The Thoughtful Leader

Tag Archives: Listening And Workplace Relationships

Listening Skills at the Office

I was asked to do a training session on listening skills for a group of corporate executives a couple of weeks ago. How could I connect this training to systems-based leadership and the approach to self-management that we’ve described in “Leading a Business in Anxious Times?” Everyone knows what effective listening entails, whether on the job, in the family, or among friends. It’s important to pay attention to the person who is speaking, to maintain eye contact with him or her, to nod and smile from time to time, to give feedback that shows you’ve been listening (“what I’m hearing is…,” “sounds like you are saying…,” “is this what you mean?”), not to interrupt, and then to respond honestly and respectfully when the person is finished speaking.
But why is this so difficult for so many people? Why do we remember a mere 25 – 50% of what we hear? Why are most of us so unaware of the difficulty we have in really listening to the thoughts, opinions, and feelings of others? Where is all our reactivity coming from?
Those of you who have read “Leading a Business in Anxious Times,” particularly Chapter 8 (“From the Family to the Workplace”), can guess where I went with this training session.

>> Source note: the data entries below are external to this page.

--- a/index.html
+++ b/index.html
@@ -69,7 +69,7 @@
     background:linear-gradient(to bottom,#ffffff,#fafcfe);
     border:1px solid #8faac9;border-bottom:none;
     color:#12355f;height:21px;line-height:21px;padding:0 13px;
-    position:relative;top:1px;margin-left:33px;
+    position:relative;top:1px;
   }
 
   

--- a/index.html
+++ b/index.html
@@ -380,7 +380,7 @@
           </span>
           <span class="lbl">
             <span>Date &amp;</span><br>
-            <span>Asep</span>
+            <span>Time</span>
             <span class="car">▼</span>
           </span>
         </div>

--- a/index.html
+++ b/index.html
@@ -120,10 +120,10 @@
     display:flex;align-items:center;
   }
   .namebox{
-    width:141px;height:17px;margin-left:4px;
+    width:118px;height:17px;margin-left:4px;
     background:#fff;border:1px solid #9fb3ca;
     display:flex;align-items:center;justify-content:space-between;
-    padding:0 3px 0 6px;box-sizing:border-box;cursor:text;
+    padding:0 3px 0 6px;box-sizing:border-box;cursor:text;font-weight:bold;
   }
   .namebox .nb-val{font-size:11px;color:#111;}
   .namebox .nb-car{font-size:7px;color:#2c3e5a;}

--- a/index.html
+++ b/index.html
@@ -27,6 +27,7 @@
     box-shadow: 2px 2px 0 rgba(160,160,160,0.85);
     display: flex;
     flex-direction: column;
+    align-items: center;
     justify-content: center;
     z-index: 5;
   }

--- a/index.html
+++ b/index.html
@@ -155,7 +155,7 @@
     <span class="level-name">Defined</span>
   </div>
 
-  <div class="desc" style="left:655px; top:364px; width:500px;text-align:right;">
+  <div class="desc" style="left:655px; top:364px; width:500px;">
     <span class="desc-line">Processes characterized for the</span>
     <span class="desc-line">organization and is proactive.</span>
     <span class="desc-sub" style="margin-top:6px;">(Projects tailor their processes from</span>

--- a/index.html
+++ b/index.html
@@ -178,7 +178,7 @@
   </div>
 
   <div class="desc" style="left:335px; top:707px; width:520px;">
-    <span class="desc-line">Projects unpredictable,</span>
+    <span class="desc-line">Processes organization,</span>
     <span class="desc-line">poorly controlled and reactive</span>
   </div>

My first questions had to do with “listening in the family when you were growing up.” I asked how family members paid attention to each other, how they showed they were listening to each other, how they gave each other feedback, whether there was a difference in the way the adults and the kids listened to each other, and whether anxiety played a part in the way family members listened to each other.
Some of the executives in the training session couldn’t remember how their family members had listened (or not listened) to each other while they were growing up, but many of them described free-for-alls, with people talking all at once and the loudest voice carrying the day. Others described very quiet families in which everyone went about their own business without sharing any thoughts or feelings with each other. The most challenging part of the training session was the discussion of how the executives had automatically carried ancient, long-forgotten family patterns into their adult lives, particularly into the workplace, and how they affected workplace relationships, including leadership.
As you know from reading “Leading a Business in Anxious Times,” the first step in implementing behavioral change is to become aware of what you have been doing. When you become self-aware, you then have choices about whether you want to continue a particular automatic behavior or whether you want to try something different. The training session concluded with some role plays in which the executives tried out new ways of listening to each other. You could create some role plays for yourself, after you’ve thought about how people listened to each other in the family you grew up in, after you’ve become more aware of the listening (or non-listening) patterns you’ve carried into your adult life, and if you’ve decided you wanted to change some of those patterns.